I am not going to get into a deep discussion here because nobody is going to convince anybody. I have already stated what i will consider sufficient proof: slo-mo video of a bike from staright ahead where you can clearly see that the wheel turns in the opposite direction of the turn. This is not difficult to get and should settle the question. In the meanwhile I remain unconvinced.

Countersteering only comes into play above about 5mph.
UncleBill, what other way is there to steer at a high speed?
I figure we may as well continue the countersteering debate since the thread has been bastardized so badly as to be unrecognizable.

Sailor:
Take a look at trabi’s post a bit earlier. Also to be found here:
http://www.vsa.cape.com/~wayg/mrep/csteer.htm
and the video here:
http://www.vsa.cape.com/~wayg/mrep/pics/csteer.mpg
Pause the movie and use your left and right arrow keys to step the movie frame by frame.

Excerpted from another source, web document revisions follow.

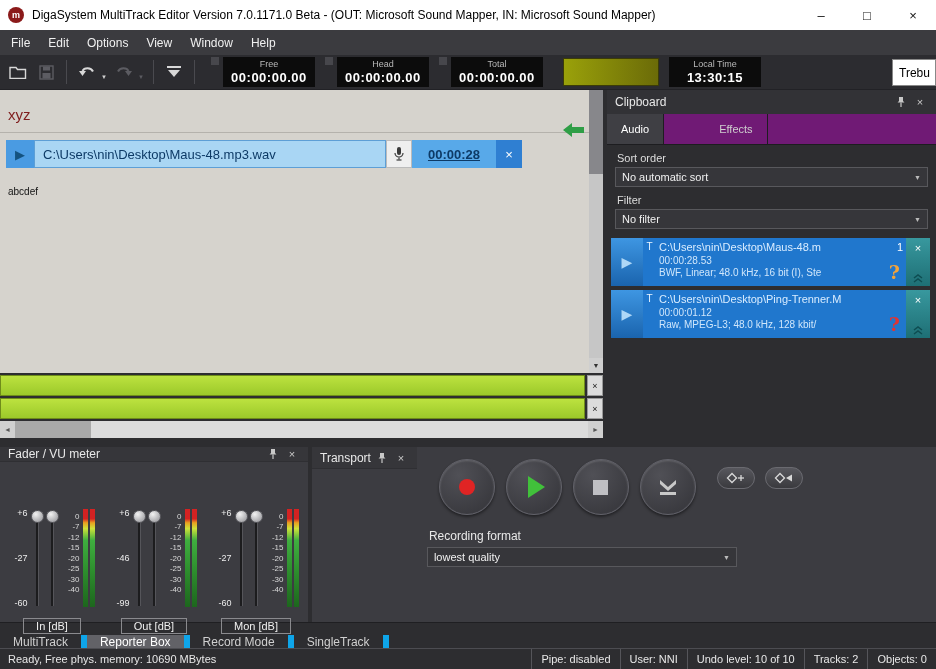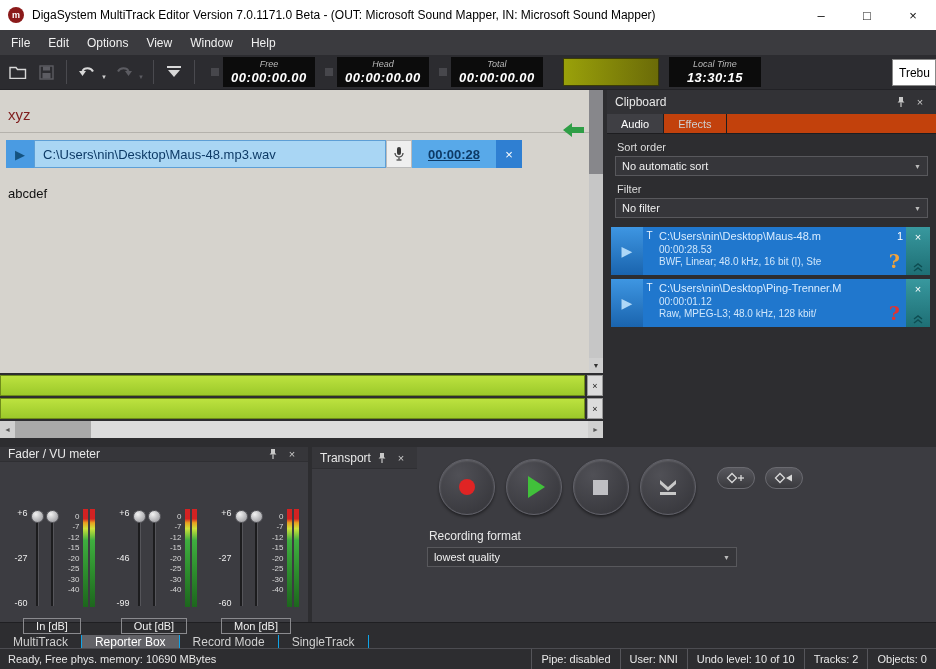--- a/index.html
+++ b/index.html
@@ -25,7 +25,7 @@
   .tb-caret { font-size:6px; color:#cfcfcf; margin:10px 3px 0 0; }
   .tb-caret.disabled { color:#5c5c62; }
   .tb-sep { width:1px; height:24px; background:#4a4a4f; margin:0 6px; }
-  .counter { display:flex; align-items:center; margin-left:10px;font-style:italic; }
+  .counter { display:flex; align-items:flex-start; margin-left:10px; }
   .counter-grip { width:8px; height:8px; background:#47474c; margin-right:4px; }
   .counter-box { width:92px; height:30px; background:#0c0c0c; display:flex; flex-direction:column; align-items:center; justify-content:center; }
   .counter-label { font-size:9px; color:#b9b9b9; line-height:11px; white-space:nowrap; }

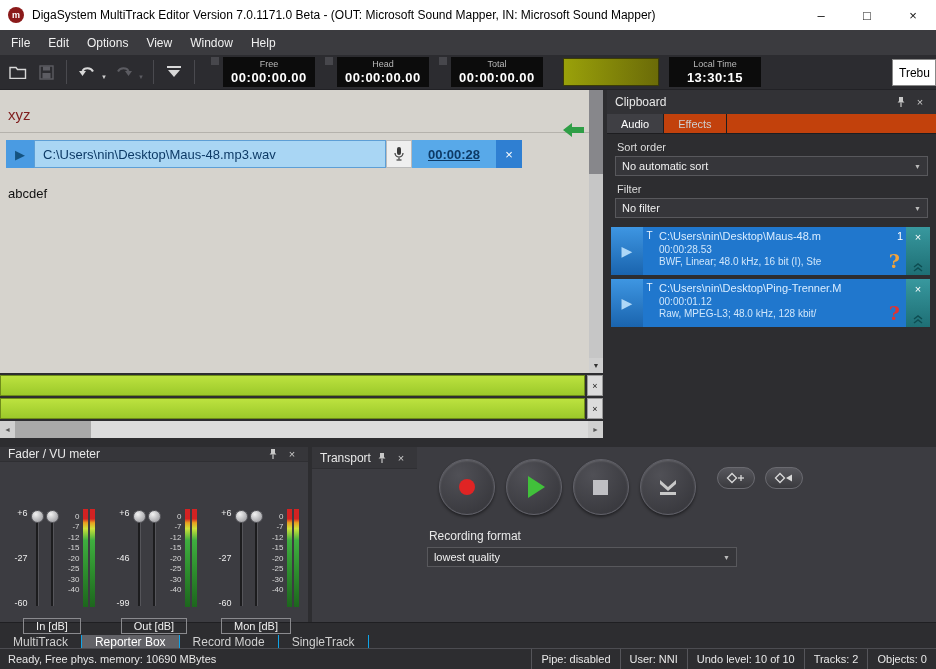--- a/index.html
+++ b/index.html
@@ -70,7 +70,7 @@
   .panel-header { height:24px; display:flex; align-items:center; padding:0 8px; color:#e8e8e8; font-size:12px; background:#323236; }
   .ph-spacer { flex:1; }
   .ph-icon { width:16px; text-align:center; color:#c8c8c8; font-size:11px; margin-left:3px; display:flex; align-items:center; justify-content:center; }
-  .cb-tabs { height:20px; display:flex; background:#c2410c; border-bottom:1px solid #1d1d20; }
+  .cb-tabs { height:31px; display:flex; background:#701a75; border-bottom:1px solid #1d1d20;gap:41px; }
   .cb-tab { padding:0 14px; display:flex; align-items:center; font-size:11px; color:#cfcfcf; border-right:1px solid #1d1d20; }
   .cb-tab.active { background:#3f3f44; color:#fff; }
   .cb-label { font-size:11px; color:#ddd; margin:7px 10px 3px; }

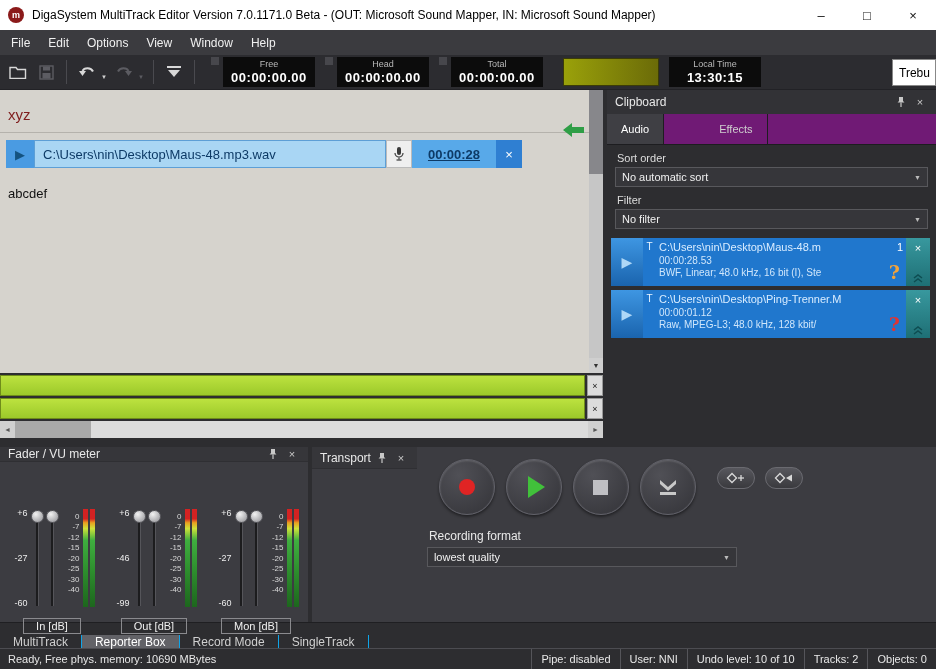--- a/index.html
+++ b/index.html
@@ -49,7 +49,7 @@
   .clip-dur { width:84px; height:28px; background:#58a9e9; color:#0d3a66; font-size:13px; font-weight:bold;
               display:flex; align-items:center; justify-content:center;text-decoration:underline; }
   .clip-x { width:26px; height:28px; background:#2f7fd2; color:#fff; font-size:13px; display:flex; align-items:center; justify-content:center; }
-  .canvas-label-bottom { position:absolute; left:8px; top:96px; font-size:13px; color:#111; }
+  .canvas-label-bottom { position:absolute; left:8px; top:96px; font-size:10px; color:#111; }
   .vscroll { position:absolute; right:0; top:0; width:14px; height:283px; background:#c6c6c6; }
   .vthumb { position:absolute; left:0; top:0; width:14px; height:84px; background:#87878b; }
   .vbtn { position:absolute; left:0; bottom:0; width:14px; height:15px; background:#cfcfcf; color:#333; font-size:7px;

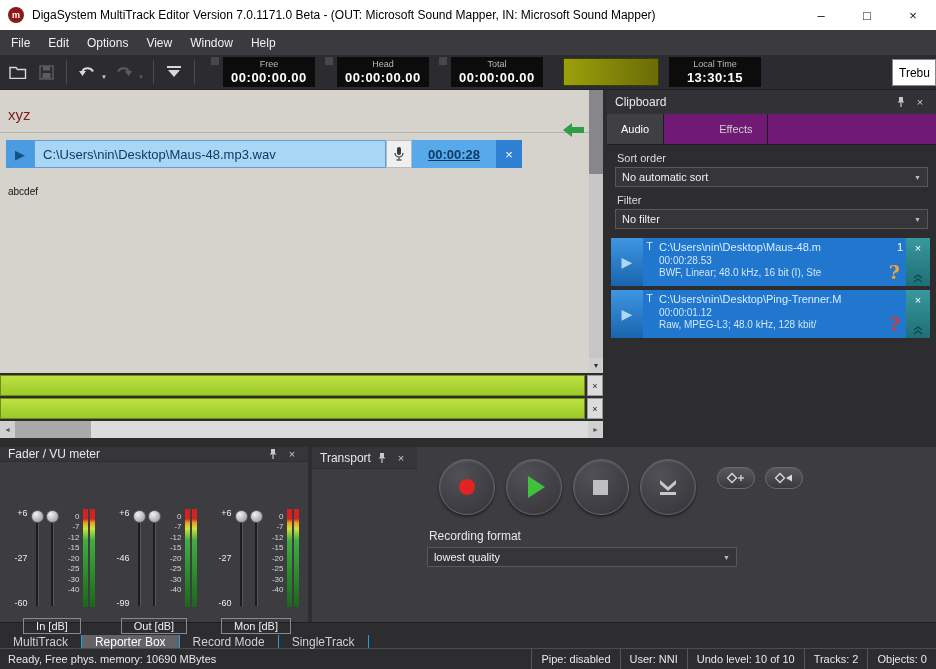--- a/index.html
+++ b/index.html
@@ -130,7 +130,7 @@
 
   
   .tabbar { height:26px; background:#2d2d30; display:flex; border-top:1px solid #1f1f22; }
-  .tab { padding:0 13px; display:flex; align-items:center; font-size:12px; color:#d0d0d0; border-right:1px solid #0ea5e9;margin-top:12px; }
+  .tab { padding:0 13px; display:flex; align-items:center; font-size:12px; color:#d0d0d0; border-right:6px solid #0ea5e9;margin-top:12px; }
   .tab.active { background:#626267; color:#fff; }
   .statusbar { height:21px; background:#2d2d30; border-top:1px solid #4c4c51; display:flex; align-items:center; font-size:11px; color:#e8e8e8; }
   .sb-left { flex:1; padding-left:8px; white-space:nowrap; }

You can steer slowly at higher speed with normal push-right-go-right. You eventually go right. Not good to avoid sudden problems.
You can just lean your body without holding handlebars (not something I recommend or do).

That’s a staff report and contains many mistakes. The follow-up is much better and has a good link to the experiments carried out with non-gyroscopic wheels.

here is a PDF document which elaborates on the forces involved.

In my experience, the slight counter steer used in high spped turns is there to balance the initial lean into the corner. My physics is a bit rusty, but aren’t the forces used while leaning the bike over greater than those involved when the bike is at the correct angle of dangle?

UncleBill
“Push right go right” is counter steering. And the whole body leaning is very very slow and also ultimatly due to countersteering.

BTW I think someone said it already but countersteering initiates the turn but once the bike leans the wheel follows the direction of the turn.

I don’t know if this is the point that is disturbing sailor; it is pretty obvious that a bike cannot continue on a left-turn track with the wheel turned right without skidding.

Can you please cite a debunker?

I don’t know about gyroscopics keeping it up in steady state, but I know for absolute sure what happens when a spinning wheel turns from General Physics I.

You are correct, my mistake. Better made sitting at a desk than at 65 mph on two wheels. I meant to say push-left-go-right. It is a much less efficient way to turn at speeds higher than 5 mph, becoming less so the faster you go. The lean is the important part, countersteering is the fastest way to get there.

The American Journal of Physics has a paper published therein covering just this subject. (Warning, PDF) Sorry, sailor, no slow-mo-video in the AJP.